Which common trade agreements offer preferential duty rates for HS code 081120?
Several trade agreements can provide preferential duty rates for HS code 081120. Examples include:
- USMCA (United States-Mexico-Canada Agreement): Goods originating from Canada or Mexico may benefit from reduced or zero duties when imported into the United States, depending on rules of origin.
- EU Trade Agreements: The European Union has numerous Free Trade Agreements (FTAs) with countries like Canada (CETA), Japan, and South Korea, which often provide preferential tariff treatment for agricultural products, including berries, subject to origin criteria.

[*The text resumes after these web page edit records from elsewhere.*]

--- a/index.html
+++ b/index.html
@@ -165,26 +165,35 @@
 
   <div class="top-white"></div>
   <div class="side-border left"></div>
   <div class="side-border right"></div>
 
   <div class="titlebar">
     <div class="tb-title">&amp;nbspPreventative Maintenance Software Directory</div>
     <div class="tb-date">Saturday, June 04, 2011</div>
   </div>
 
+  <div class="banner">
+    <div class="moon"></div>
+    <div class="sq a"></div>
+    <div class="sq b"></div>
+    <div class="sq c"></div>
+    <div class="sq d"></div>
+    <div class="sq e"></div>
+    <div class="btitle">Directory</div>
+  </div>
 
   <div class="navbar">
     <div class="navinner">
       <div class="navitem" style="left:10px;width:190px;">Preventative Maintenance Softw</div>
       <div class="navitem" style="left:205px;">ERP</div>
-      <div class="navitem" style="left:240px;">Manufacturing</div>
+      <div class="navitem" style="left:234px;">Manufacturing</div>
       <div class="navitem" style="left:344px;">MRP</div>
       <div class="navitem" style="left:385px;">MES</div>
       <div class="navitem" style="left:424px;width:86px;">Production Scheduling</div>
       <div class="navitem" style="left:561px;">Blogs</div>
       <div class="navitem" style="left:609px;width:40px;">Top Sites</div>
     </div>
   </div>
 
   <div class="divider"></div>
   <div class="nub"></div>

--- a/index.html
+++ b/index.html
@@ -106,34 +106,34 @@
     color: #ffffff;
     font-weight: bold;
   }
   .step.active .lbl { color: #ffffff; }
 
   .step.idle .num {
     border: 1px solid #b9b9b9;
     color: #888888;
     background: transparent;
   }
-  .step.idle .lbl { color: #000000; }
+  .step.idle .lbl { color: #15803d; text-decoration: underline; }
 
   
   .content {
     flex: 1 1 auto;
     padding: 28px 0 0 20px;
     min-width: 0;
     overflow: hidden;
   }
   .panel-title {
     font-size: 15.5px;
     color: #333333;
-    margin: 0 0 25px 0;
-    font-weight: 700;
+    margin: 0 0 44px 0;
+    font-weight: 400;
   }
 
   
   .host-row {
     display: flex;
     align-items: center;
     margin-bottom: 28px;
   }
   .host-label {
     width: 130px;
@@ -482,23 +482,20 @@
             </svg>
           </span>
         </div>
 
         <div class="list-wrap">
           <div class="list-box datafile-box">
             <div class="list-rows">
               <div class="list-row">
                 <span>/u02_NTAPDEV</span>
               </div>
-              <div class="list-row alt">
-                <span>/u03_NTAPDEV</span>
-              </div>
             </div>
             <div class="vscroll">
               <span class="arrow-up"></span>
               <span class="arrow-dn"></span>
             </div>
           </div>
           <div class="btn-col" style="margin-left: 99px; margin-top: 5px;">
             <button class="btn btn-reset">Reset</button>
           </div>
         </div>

- UK Trade Agreements: Post-Brexit, the UK has FTAs with countries such as Japan, Australia, and New Zealand, which may offer reduced tariffs on imported berries.
- Other Bilateral Agreements: Many countries have specific bilateral agreements (e.g., US-Chile, US-Colombia) that list preferential rates for certain agricultural goods. The sample duty rates provided (e.g., Free (A*,AU,BH,CL,CO,D,E,IL,JO,KR,MA,OM,P,PA,PE,S,SG)) indicate potential preferential access for goods from specific partner countries under various agreements.
Importers must verify the origin of their goods and consult the relevant trade agreement and the importing country's customs authority to confirm eligibility for preferential treatment.